TASK DESCRIPTION:
In the entries that follow, the first line to write out is the one containing "(311, 991) none", and the last is the one containing "(584, 1311) none". Reproduce that stretch exactly, with nothing before or after it.

EXTRACTED RECORDS:
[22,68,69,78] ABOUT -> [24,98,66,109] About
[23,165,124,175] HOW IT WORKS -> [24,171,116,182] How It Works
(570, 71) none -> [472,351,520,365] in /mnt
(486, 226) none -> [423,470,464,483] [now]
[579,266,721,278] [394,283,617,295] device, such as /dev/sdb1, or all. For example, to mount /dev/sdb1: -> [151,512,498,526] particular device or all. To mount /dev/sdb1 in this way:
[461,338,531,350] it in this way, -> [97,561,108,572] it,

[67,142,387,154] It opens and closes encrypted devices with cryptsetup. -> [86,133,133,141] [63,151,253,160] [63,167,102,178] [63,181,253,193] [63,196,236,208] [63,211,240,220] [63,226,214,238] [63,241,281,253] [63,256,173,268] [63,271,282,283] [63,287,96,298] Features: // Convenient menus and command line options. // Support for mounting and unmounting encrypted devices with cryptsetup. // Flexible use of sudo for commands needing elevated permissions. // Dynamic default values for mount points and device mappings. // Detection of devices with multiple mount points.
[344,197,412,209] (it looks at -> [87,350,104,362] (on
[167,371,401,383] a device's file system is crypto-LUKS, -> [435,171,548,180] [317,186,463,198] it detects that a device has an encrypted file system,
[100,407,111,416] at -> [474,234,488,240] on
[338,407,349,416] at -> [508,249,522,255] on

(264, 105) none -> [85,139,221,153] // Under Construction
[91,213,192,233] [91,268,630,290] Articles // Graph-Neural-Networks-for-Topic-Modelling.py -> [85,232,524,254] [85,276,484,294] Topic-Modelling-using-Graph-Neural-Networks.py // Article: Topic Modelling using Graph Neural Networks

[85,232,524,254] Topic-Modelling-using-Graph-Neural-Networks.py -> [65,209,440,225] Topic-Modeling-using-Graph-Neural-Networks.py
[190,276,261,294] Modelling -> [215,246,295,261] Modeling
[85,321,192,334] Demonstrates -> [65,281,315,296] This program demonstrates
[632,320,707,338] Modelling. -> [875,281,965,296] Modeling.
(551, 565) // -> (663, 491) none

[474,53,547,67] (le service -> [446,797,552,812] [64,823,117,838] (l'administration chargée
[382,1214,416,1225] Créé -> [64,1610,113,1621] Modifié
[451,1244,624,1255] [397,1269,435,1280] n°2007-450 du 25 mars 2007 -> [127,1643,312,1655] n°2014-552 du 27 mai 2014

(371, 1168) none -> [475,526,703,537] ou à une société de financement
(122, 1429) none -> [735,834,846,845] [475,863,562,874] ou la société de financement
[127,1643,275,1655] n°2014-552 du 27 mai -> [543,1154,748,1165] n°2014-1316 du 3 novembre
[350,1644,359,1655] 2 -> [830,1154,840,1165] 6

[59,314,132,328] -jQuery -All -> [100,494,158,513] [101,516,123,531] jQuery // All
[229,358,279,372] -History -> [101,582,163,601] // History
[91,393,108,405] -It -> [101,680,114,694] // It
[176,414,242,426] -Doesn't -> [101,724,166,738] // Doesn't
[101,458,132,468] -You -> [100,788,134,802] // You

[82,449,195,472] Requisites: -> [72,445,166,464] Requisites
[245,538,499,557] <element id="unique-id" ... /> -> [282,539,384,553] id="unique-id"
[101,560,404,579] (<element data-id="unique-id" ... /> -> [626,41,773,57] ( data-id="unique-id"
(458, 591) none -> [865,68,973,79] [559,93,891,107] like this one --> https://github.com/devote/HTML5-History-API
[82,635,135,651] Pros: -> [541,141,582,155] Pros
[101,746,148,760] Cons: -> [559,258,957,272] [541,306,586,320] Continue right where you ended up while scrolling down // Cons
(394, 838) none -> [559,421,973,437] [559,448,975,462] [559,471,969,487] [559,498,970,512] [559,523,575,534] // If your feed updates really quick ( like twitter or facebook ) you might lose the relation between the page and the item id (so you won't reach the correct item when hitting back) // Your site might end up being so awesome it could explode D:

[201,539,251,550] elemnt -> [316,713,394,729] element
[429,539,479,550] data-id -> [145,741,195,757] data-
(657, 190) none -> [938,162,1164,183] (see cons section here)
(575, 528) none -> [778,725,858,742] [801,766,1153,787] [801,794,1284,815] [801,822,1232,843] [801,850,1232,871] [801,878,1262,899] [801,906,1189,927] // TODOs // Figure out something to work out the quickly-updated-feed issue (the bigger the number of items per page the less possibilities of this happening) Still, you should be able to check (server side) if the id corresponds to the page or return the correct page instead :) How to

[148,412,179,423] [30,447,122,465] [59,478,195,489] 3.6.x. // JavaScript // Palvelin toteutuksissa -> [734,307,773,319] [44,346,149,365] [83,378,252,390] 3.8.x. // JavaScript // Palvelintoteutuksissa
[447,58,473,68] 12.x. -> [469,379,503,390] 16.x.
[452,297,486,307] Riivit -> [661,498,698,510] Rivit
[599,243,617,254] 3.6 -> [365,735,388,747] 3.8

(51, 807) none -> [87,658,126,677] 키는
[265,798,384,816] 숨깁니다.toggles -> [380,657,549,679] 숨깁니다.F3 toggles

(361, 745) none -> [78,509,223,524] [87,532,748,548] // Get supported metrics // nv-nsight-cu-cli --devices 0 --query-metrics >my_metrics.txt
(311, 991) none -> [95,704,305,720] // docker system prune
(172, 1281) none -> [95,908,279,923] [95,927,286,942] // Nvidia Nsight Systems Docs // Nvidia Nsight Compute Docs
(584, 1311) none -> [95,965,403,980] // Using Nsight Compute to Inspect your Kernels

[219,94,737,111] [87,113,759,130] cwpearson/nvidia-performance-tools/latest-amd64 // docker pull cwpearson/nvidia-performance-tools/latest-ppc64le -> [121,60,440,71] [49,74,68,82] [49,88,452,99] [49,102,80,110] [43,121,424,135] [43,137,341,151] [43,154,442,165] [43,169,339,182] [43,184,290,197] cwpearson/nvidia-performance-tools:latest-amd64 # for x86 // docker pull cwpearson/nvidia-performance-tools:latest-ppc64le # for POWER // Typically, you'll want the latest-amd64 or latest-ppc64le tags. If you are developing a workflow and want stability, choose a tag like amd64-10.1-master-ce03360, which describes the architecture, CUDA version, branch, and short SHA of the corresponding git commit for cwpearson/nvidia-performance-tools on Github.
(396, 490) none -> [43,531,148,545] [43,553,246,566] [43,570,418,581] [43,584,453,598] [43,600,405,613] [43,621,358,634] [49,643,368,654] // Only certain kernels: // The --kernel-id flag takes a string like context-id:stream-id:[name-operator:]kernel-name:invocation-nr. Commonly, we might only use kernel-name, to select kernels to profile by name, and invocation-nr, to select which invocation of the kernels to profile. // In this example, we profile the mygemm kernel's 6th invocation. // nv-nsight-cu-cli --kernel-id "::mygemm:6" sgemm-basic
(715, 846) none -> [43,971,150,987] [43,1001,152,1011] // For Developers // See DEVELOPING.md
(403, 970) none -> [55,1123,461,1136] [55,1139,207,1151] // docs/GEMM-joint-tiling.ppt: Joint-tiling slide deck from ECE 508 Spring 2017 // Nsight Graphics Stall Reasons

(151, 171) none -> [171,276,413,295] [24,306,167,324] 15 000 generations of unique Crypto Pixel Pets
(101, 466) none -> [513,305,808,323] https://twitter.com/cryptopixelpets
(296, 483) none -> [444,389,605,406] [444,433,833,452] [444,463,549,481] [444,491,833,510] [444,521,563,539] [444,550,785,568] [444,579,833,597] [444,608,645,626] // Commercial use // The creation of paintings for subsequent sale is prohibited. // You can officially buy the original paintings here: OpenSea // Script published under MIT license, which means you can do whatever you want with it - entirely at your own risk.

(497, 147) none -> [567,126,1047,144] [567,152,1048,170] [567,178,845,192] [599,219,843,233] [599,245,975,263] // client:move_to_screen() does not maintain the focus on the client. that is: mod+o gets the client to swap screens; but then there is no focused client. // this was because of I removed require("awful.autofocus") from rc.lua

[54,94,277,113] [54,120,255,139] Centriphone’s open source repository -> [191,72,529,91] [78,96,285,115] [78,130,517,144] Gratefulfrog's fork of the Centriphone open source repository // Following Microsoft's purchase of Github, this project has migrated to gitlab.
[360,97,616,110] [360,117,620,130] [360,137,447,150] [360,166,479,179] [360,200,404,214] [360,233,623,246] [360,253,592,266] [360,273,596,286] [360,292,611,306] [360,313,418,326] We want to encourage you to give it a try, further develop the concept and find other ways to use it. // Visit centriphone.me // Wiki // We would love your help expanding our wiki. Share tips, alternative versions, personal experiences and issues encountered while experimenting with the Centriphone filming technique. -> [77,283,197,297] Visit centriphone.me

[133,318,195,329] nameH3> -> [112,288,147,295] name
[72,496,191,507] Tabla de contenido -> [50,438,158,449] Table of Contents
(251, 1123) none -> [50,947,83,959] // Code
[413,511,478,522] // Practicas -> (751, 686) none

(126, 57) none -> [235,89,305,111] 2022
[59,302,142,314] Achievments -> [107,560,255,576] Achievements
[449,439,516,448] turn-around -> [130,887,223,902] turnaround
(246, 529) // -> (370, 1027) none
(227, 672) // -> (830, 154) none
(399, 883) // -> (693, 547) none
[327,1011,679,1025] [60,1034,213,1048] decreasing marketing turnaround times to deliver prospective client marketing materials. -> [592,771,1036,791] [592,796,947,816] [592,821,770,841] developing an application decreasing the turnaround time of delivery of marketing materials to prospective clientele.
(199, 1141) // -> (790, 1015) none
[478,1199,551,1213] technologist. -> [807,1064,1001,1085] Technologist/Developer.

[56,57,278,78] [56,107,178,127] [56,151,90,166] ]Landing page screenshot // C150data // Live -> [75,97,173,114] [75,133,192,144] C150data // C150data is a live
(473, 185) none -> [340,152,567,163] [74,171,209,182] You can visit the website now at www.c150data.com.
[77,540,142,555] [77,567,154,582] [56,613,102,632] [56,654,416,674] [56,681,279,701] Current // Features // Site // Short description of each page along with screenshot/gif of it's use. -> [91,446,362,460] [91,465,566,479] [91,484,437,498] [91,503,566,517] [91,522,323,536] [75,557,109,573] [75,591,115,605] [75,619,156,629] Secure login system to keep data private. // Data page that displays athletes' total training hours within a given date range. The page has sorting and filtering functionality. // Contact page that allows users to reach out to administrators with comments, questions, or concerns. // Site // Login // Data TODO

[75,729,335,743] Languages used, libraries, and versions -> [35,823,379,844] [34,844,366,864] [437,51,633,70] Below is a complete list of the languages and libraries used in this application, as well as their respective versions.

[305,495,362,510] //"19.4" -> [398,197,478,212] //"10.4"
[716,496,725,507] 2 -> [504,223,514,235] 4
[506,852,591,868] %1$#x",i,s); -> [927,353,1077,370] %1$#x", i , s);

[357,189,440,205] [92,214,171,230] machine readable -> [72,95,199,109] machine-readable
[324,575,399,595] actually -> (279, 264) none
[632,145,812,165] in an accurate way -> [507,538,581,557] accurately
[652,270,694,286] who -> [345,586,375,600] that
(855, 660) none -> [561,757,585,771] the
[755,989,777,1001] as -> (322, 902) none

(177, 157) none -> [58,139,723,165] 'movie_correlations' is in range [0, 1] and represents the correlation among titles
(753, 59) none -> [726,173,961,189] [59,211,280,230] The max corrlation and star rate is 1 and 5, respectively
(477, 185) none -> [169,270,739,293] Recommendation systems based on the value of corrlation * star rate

RESULT OF THIS TASK:
(311, 991) none -> [95,704,305,720] // docker system prune
(172, 1281) none -> [95,908,279,923] [95,927,286,942] // Nvidia Nsight Systems Docs // Nvidia Nsight Compute Docs
(584, 1311) none -> [95,965,403,980] // Using Nsight Compute to Inspect your Kernels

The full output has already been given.